START DATASET RECORDS

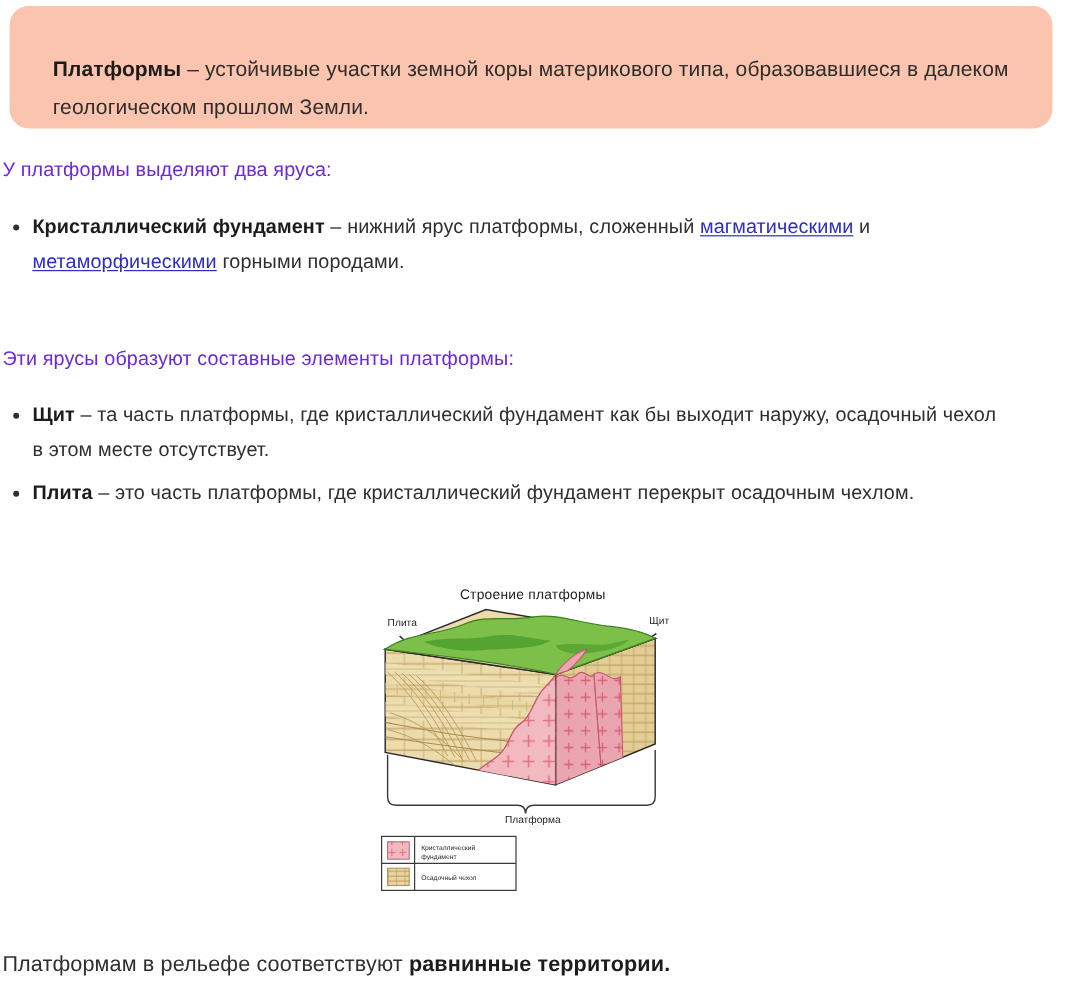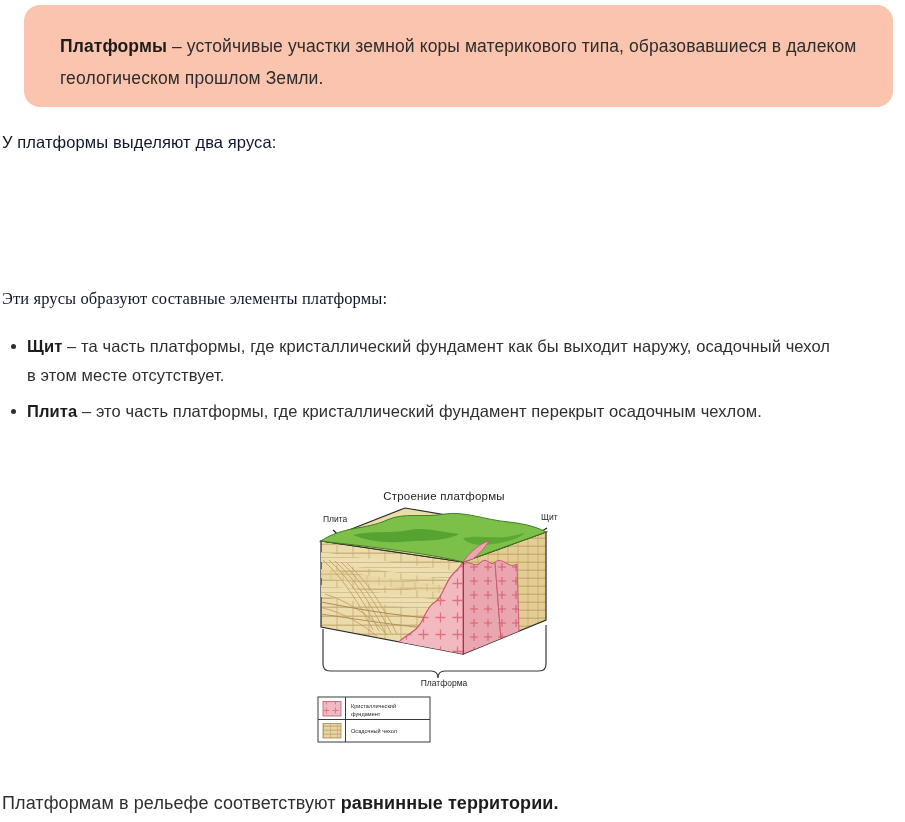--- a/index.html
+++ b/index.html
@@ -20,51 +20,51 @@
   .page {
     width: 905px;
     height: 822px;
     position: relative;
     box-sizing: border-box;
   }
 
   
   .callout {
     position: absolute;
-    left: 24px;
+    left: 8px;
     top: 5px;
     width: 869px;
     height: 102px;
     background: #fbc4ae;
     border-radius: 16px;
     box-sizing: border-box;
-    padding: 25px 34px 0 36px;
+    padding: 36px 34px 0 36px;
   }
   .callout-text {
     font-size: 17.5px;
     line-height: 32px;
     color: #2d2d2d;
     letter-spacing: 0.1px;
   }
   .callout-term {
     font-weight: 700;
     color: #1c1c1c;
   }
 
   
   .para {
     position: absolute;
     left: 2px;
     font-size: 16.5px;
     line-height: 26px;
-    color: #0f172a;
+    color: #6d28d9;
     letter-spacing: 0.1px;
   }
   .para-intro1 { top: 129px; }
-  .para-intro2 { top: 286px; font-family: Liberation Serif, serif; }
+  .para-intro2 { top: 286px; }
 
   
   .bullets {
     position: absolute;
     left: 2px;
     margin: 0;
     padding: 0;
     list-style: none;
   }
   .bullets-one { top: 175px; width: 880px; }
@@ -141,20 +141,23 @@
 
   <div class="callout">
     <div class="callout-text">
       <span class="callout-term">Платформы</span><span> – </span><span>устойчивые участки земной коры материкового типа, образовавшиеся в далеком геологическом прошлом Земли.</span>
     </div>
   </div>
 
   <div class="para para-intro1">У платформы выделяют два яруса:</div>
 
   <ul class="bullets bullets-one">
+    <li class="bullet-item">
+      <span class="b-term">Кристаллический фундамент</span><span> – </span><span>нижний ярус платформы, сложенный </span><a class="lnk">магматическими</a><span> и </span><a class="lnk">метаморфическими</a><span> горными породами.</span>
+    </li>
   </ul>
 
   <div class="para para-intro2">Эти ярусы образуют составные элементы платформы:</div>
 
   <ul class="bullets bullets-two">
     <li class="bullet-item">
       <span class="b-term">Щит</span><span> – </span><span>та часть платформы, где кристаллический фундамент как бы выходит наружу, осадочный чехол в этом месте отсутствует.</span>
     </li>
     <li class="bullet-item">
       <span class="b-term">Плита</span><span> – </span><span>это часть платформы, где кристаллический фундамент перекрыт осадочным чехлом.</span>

END DATASET RECORDS
START DATASET RECORDS

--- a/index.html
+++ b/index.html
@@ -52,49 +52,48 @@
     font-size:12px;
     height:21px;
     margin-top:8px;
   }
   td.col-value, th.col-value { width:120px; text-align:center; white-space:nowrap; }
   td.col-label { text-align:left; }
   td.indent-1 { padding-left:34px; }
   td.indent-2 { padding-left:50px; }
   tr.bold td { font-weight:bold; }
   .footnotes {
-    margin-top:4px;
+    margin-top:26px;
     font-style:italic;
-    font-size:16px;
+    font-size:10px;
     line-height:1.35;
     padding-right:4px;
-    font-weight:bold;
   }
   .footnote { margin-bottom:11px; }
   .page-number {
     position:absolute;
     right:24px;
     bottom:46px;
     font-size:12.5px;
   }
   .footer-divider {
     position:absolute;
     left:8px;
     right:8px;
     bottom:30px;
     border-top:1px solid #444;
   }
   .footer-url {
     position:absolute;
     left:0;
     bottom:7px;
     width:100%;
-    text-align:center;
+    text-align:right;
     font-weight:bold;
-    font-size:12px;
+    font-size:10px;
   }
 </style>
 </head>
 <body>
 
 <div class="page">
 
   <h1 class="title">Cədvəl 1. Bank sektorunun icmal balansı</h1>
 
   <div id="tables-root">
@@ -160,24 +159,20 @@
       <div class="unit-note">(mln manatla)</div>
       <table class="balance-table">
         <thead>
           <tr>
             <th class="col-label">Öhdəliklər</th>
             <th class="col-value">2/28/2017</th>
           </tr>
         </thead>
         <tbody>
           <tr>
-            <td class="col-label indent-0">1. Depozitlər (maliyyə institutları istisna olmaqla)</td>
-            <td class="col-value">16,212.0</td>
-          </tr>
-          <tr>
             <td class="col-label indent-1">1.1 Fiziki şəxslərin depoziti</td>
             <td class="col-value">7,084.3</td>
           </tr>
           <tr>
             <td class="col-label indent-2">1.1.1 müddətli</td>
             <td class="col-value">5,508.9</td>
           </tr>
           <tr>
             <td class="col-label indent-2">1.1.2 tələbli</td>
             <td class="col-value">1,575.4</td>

END DATASET RECORDS

◆ TASK DESCRIPTION: Across the data, pull every line containing the string "term".

◆ WRITTEN SOLUTION:
   .callout-term {
       <span class="callout-term">Платформы</span><span> – </span><span>устойчивые участки земной коры материкового типа, образовавшиеся в далеком геологическом прошлом Земли.</span>
+      <span class="b-term">Кристаллический фундамент</span><span> – </span><span>нижний ярус платформы, сложенный </span><a class="lnk">магматическими</a><span> и </span><a class="lnk">метаморфическими</a><span> горными породами.</span>
       <span class="b-term">Щит</span><span> – </span><span>та часть платформы, где кристаллический фундамент как бы выходит наружу, осадочный чехол в этом месте отсутствует.</span>
       <span class="b-term">Плита</span><span> – </span><span>это часть платформы, где кристаллический фундамент перекрыт осадочным чехлом.</span>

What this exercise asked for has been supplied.